Modern variant of Cordell, from French 'corde' meaning rope; likely an occupational surname adapted as a given name.
Cordai most likely descends from the venerable *Cordelia*, a name whose origins scholars have debated for centuries. The most compelling etymology traces it to the Celtic *Creiryddlydd* or to the Latin *cor* ("heart"), giving the name an immediate emotional warmth. Others connect it to the Breton name *Corentin* or to the Welsh *mor* ("sea"), yielding the evocative reading "daughter of the sea."
Geoffrey of Monmouth's twelfth-century *Historia Regum Britanniae* introduced Cordeilla as the faithful youngest daughter of the legendary King Lear — a portrayal that Shakespeare immortalized in *King Lear* (c. 1606) as Cordelia, literature's most luminous emblem of honest, unperforming love. Her famous refusal to flatter her father — "I love your majesty / According to my bond; no more, no less" — made the name synonymous with integrity.

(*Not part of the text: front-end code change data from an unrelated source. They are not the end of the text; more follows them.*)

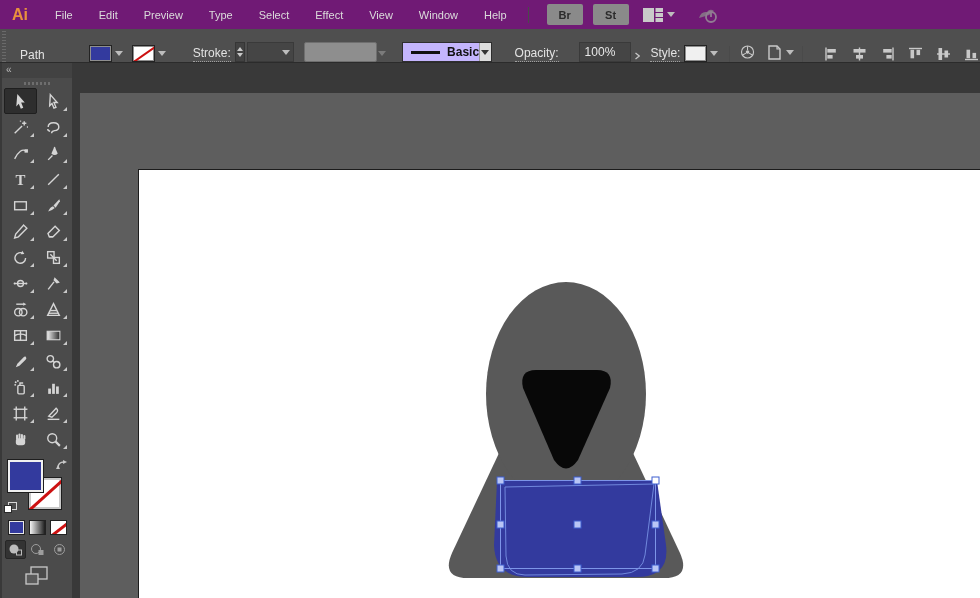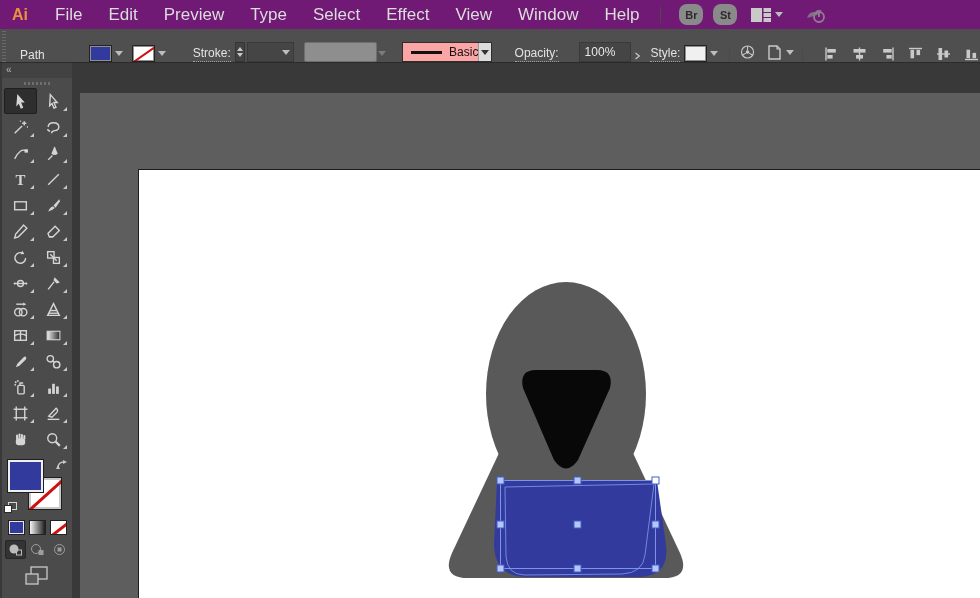"File" .menu-item { font-size: 17px -> 11px }
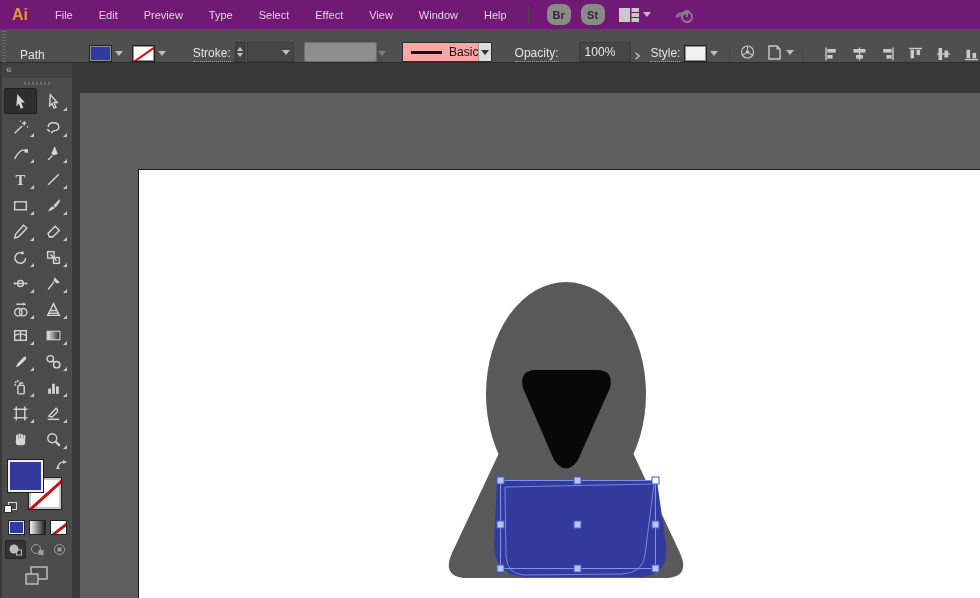"Br" .sq-btn { border-radius: 8px -> 2px; width: 24px -> 36px }
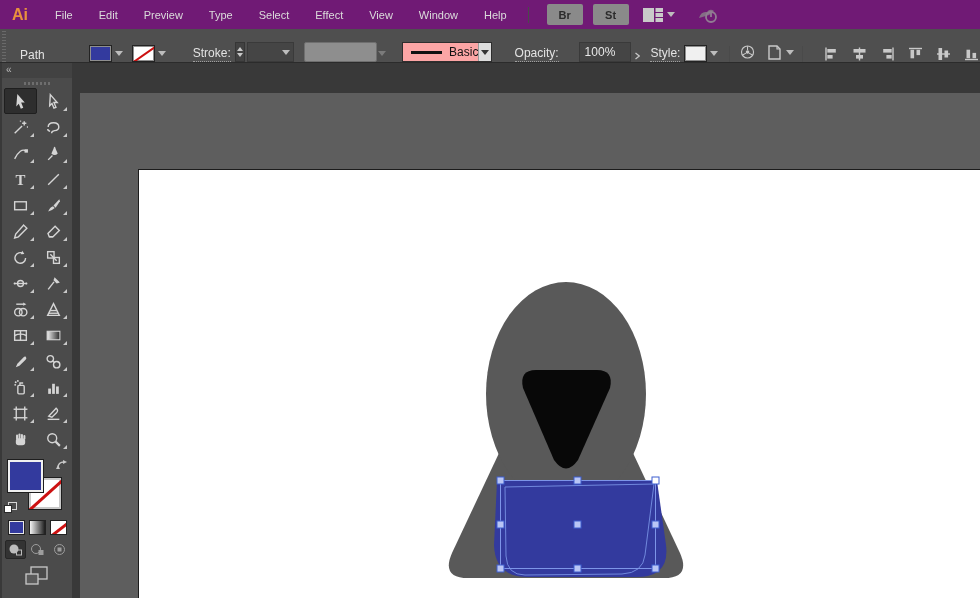"Basic" .stroke-style { background: #fca5a5 -> #c4b5fd; font-weight: none -> bold }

The suffix transformation from *-delia* to *-dai* follows a broader contemporary naming trend toward crisp, strong-ending variants — think Levi, Eli, Kai — that strip polysyllabic classics down to a leaner, more assertive form. *Dai* also resonates with the Welsh name Dai, a diminutive of Dafydd (David), meaning "beloved," adding a Celtic layer that harmonizes with Cordelia's own British-Celtic pedigree. The result is a name that carries Shakespearean emotional depth in a modern, gender-fluid-friendly package.
Cordai arrived in contemporary usage as parents sought names that felt literary and rooted but sounded fresh and unencumbered by a single famous bearer's shadow. It inherits Cordelia's heart imagery and her associations with unwavering love, but wears them lightly — a name that knows its history without being dominated by it.